Or G.I. Joe : the Silent Stories



Though it looks bad, and I mean really really bad, like "Team America" without the gags, like "Street Fighter" without Kylie or Jean Claude Van Damme, like the ultimate big fascist American Imperialist blockbuster for adolescent boys, and though it's trailer is loaded with awful CGI sequences that look interminable already, even in bite-sized trailer form, and though its biggest stars are Denis Quaid and Christopher Eccleston and it is plainly opting for the pretty and empty approach with the likes of Channing Tatum and Sienna Miler in the bigger roles, and though it has that generic steely-grey palette every action spectacle seems contractually obliged to have in the late noughties, crushing all hope of beauty or cinematic transcendence through style, and though it has been directed by Stephen "Van Helsing" Sommers and halfway through that agonisingly terrible piece of trash I promised myself I would never watch another of his films, and though I know I will be twitching with irritation and impatience within ten minutes of it starting and will emerge from the cinema with a headache and a bad taste in my mouth, perhaps the taste of corporate America, feeling used and stupid and old, despite all this, I will be seeing "G.I. Joe: Rise of the Cobra" this summer.

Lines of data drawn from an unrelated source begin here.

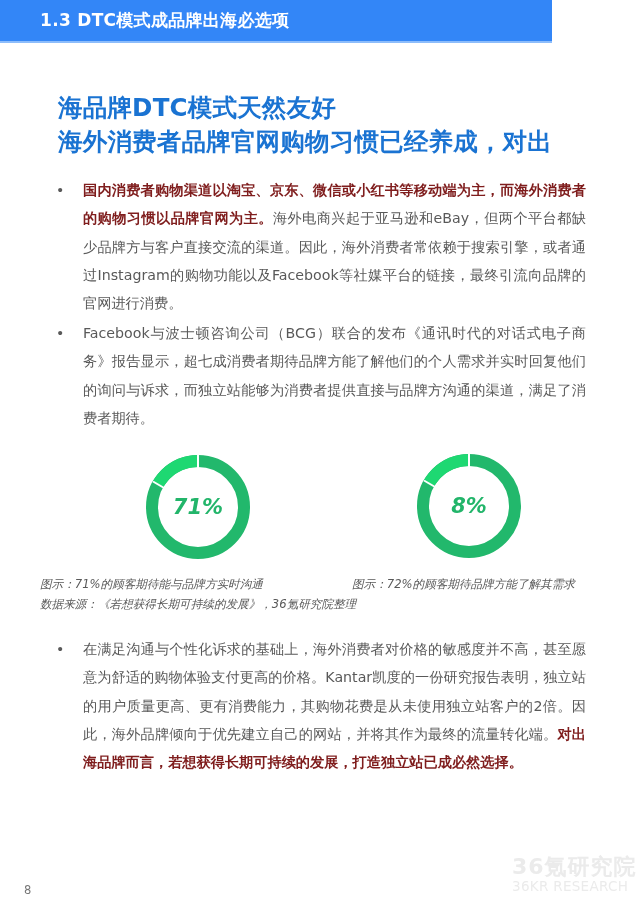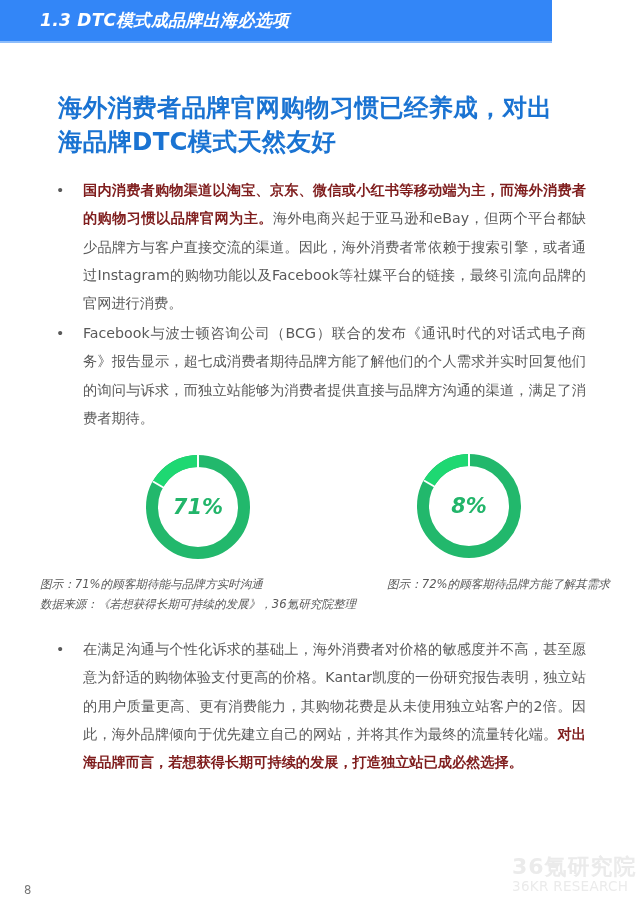"1.3 DTC模式成品牌出海必选项" .header-bar { font-style: italic -> none }
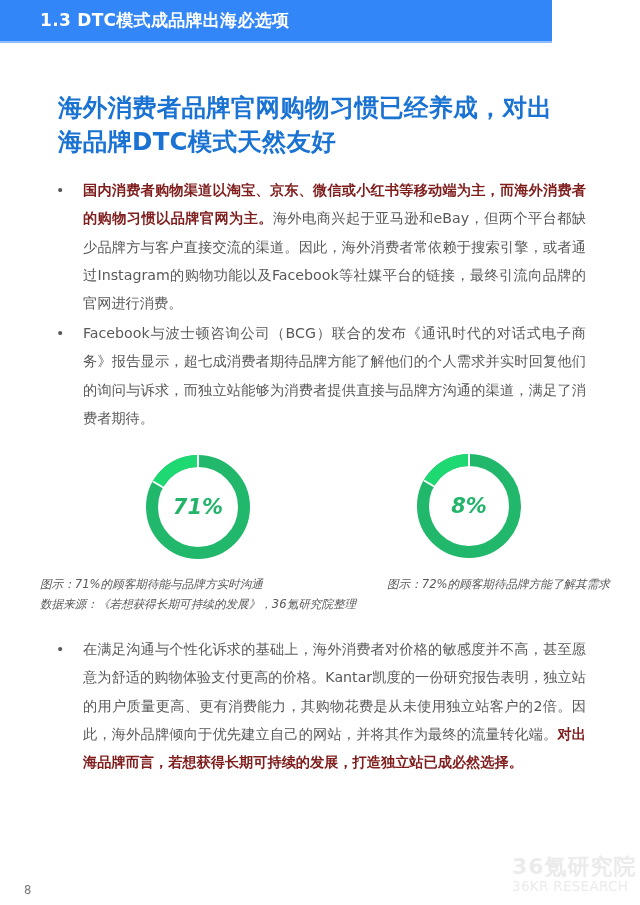"海外消费者品牌官网购物习惯已经养成，对出" div { order: before "海品牌DTC模式天然友好" -> after "海品牌DTC模式天然友好" }
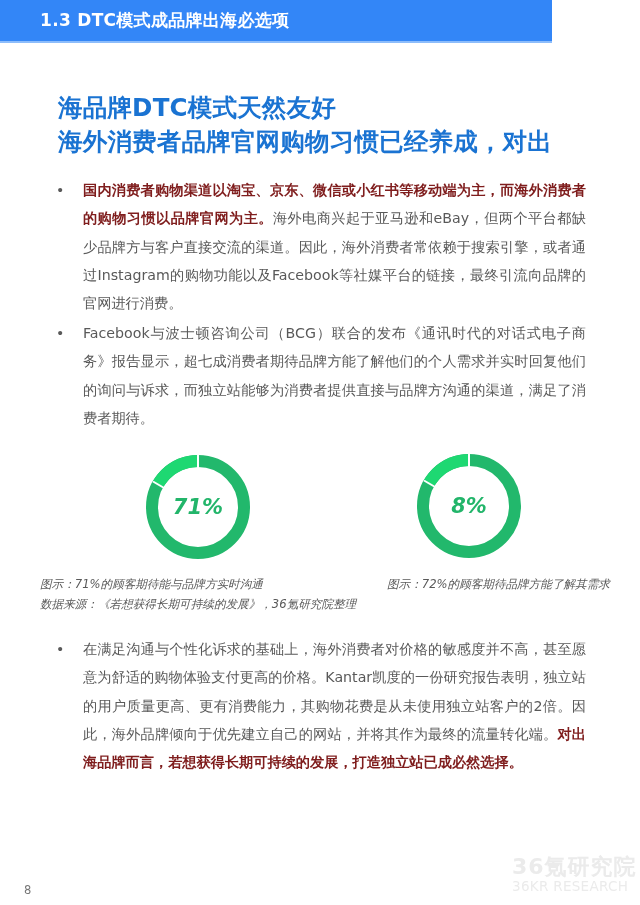"图示：72%的顾客期待品牌方能了解其需求" div.caption { margin-left: 35px -> none }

The reason for this, like so many things, is rooted in my past.
For me, and for thousands of Irish and British men around my age, "G.I. Joe" is really called "Action Force." The term "G.I. Joe" has a cultural resonance in the U.S., but in Europe it's WW2 derived jingoism sounds almost silly and thoroughly irrelevant. "Action Force", designed to capitalise on the market for the earlier line of toys from Pallitoy (which used some of the licensed American G.I. Joe casts, often repainted and renamed) obviously evokes "Action Man", a name with its own cultural weight in the UK. That earlier Action Force had been a range of toys from the makers of Action Man, hoping to steal some of the market which the Star Wars toy industry (with its smaller, cheaper, more easily collectable figures) had gobbled up. The semi-classic IPC War comic "Battle" (most celebrated as home to "Charley's War") became "Battle Action Force", featuring new stories about these Action Force teams against their arch enemies The Red Shadows, led by Baron Ironblood. That entire series can be read online at this fantastic website , and is definitely worth a look for anyone nostalgic for that era or with an interest in the UK comics industry.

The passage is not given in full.